▸ **To do**:
Each record is to be given again without alteration.

▸ **Exercise input**:
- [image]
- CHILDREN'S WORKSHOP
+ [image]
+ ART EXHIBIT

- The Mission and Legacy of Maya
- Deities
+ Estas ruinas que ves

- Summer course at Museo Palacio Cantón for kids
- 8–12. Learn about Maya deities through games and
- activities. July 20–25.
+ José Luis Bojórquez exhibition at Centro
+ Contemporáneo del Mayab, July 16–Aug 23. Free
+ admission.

▸ **Answer box**:
- [image]
- CHILDREN'S WORKSHOP
+ [image]
+ ART EXHIBIT

- The Mission and Legacy of Maya
- Deities
+ Estas ruinas que ves

- Summer course at Museo Palacio Cantón for kids
- 8–12. Learn about Maya deities through games and
- activities. July 20–25.
+ José Luis Bojórquez exhibition at Centro
+ Contemporáneo del Mayab, July 16–Aug 23. Free
+ admission.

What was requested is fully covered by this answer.